## ABOUT THIS TASK
Once the line with "Moleskine Writer's Gift" is found in the entries below, print it and each following line exactly, stopping after the line with "Thermos Stainless King"; print nothing else.
(RECORDED DATA)
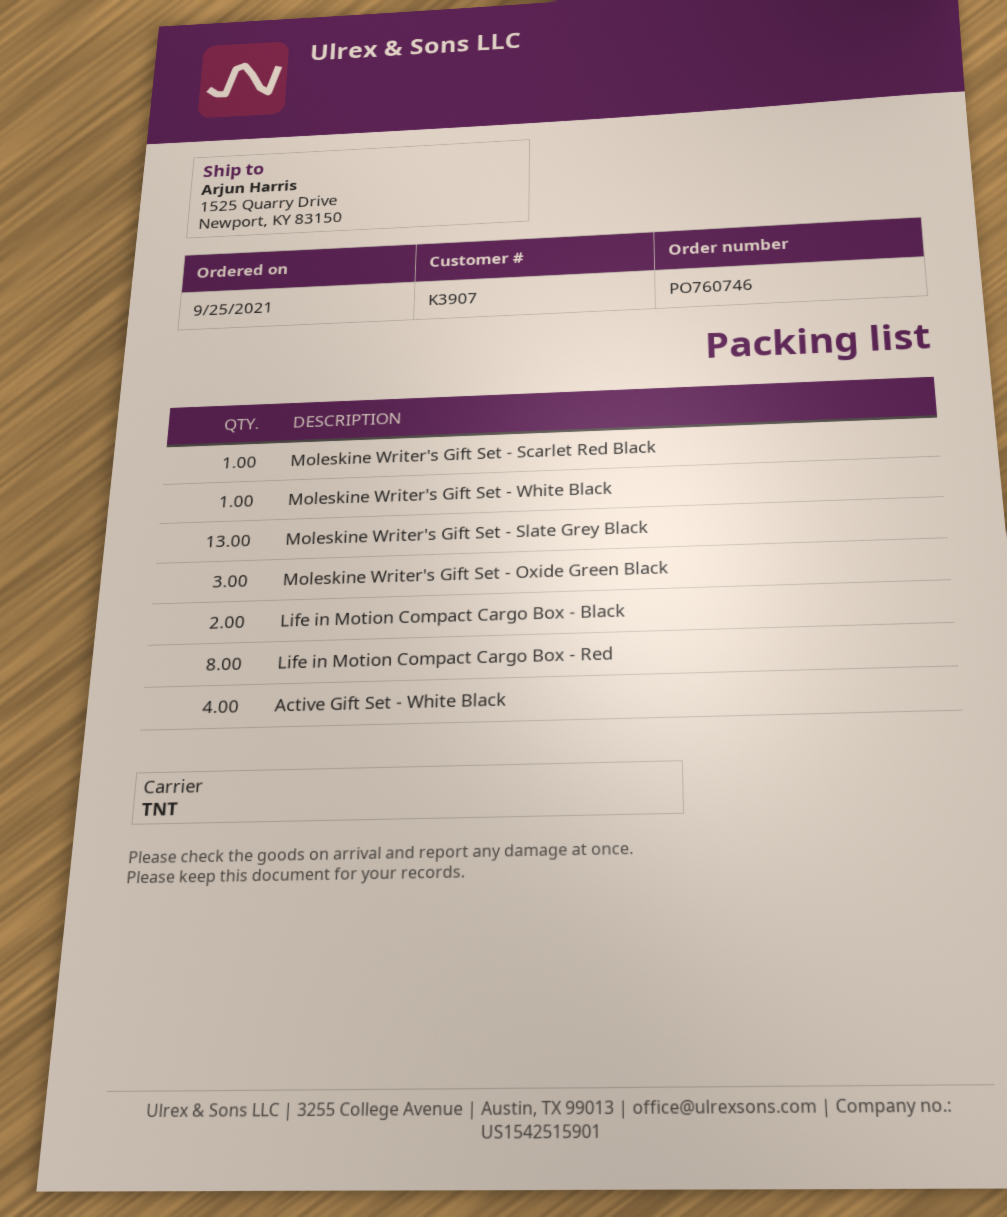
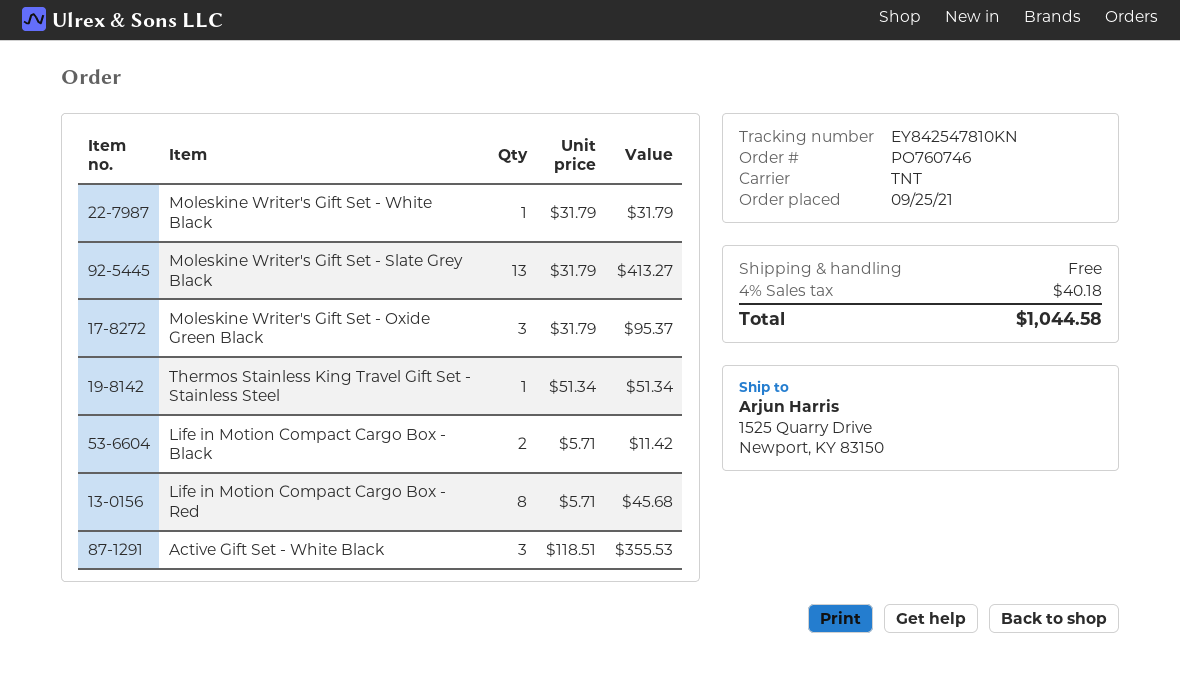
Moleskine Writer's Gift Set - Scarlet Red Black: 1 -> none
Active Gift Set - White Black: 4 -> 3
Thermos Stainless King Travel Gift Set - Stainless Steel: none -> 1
(End RECORDED DATA)
(RECORDED DATA)
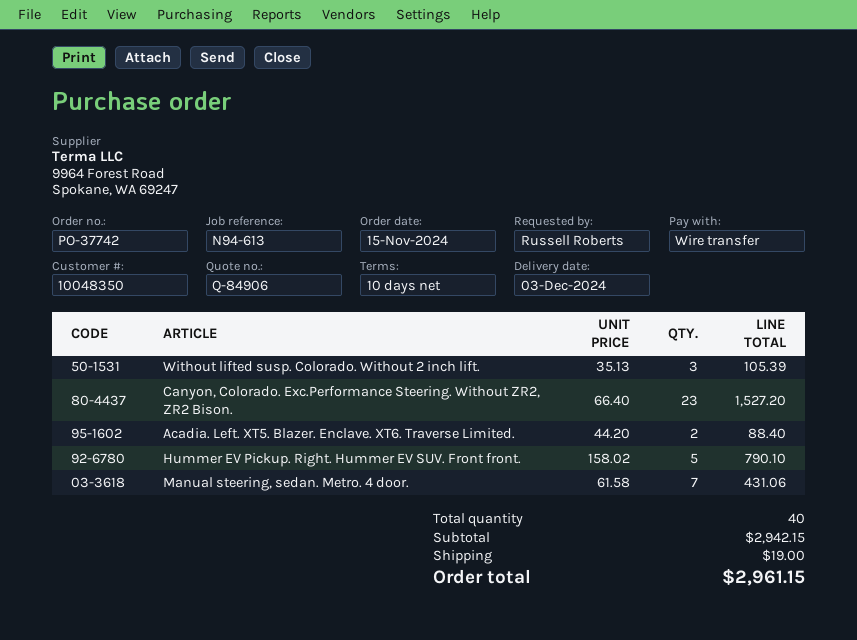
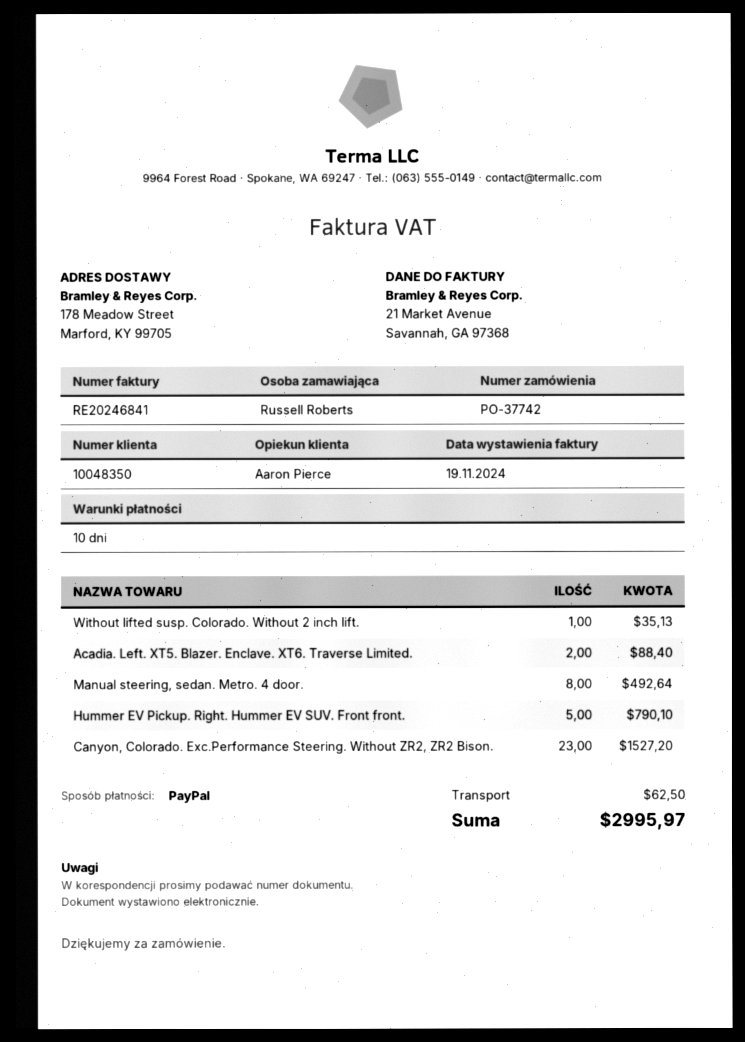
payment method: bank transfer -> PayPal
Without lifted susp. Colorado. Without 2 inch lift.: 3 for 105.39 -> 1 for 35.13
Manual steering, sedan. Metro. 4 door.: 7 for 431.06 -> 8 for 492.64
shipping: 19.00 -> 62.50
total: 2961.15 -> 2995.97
(End RECORDED DATA)
## EXPECTED ANSWER
Moleskine Writer's Gift Set - Scarlet Red Black: 1 -> none
Active Gift Set - White Black: 4 -> 3
Thermos Stainless King Travel Gift Set - Stainless Steel: none -> 1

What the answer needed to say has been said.